Objective: Cancer cachexia is defined as: a ‘multifactorial syndrome’, and it has been suggested that a multitargeted approach is required in its management. High prevalence is seen within non-small cell lung cancer, and patients may continue to experience cachexia post end of anti-cancer treatment, and in the late/end stage.

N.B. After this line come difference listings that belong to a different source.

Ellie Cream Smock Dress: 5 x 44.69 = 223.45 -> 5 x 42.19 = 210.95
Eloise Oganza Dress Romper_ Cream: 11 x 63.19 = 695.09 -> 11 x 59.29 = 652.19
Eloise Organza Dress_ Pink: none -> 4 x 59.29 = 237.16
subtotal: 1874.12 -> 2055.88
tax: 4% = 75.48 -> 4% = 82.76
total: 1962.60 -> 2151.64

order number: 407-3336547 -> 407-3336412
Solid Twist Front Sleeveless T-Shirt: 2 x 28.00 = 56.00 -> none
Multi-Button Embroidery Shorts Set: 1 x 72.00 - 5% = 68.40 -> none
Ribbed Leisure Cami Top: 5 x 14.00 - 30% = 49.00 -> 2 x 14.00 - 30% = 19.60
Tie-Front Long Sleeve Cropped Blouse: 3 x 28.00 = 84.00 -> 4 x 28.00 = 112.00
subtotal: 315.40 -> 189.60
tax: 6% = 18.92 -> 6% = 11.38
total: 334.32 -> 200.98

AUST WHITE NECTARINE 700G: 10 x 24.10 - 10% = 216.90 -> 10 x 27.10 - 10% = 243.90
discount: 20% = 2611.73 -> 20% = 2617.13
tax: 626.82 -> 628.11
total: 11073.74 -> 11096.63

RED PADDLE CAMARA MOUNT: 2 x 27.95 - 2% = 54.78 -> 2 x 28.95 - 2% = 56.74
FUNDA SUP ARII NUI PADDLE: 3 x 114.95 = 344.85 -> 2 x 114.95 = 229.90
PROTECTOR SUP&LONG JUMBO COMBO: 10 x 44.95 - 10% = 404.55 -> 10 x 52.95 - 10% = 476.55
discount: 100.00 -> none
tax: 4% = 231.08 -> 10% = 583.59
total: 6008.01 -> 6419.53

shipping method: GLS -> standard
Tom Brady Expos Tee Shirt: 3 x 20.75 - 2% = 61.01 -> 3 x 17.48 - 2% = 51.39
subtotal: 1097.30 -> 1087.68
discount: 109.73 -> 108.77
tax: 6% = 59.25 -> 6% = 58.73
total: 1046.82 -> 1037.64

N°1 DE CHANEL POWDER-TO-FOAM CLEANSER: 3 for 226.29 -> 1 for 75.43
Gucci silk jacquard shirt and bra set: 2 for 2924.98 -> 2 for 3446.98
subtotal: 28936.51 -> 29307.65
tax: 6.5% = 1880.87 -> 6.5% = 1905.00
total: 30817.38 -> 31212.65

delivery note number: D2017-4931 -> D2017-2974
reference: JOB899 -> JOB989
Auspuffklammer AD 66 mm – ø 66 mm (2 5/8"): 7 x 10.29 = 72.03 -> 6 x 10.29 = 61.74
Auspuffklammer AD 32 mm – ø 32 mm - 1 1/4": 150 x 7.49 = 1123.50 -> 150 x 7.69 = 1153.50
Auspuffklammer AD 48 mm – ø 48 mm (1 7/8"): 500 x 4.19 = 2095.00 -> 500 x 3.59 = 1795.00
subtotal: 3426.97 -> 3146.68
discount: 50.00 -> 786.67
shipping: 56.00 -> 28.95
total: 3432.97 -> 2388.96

Material and Methods: Participants who had completed week 20/End of Trial visit in the main Auckland’s Cancer Cachexia evaluating Resistance Training (ACCeRT) study were invited to continue with treatment under compassionate use. Participants could continue with 2.09 g of eicosapentaenoic acid (EPA), 300 mg COX-2 inhibitor (celecoxib), once daily; plus two sessions per week of progressive resistance training (PRT), and 20 g oral essential amino acids (EAA); high in leucine, in a split dose over three days post each session. Data was collected on the acceptability, compliance and adherence to medication/PRT sessions. Secondary endpoints included: change in body weight and fat free mass handgrip and leg strength, the Functional Assessment of Anorexia/Cachexia Therapy, Multidimensional Fatigue Symptom Inventory-Short Form, World Health Organization Quality of Life — BREF, Glasgow prognostic score, and pro-inflammatory cytokines.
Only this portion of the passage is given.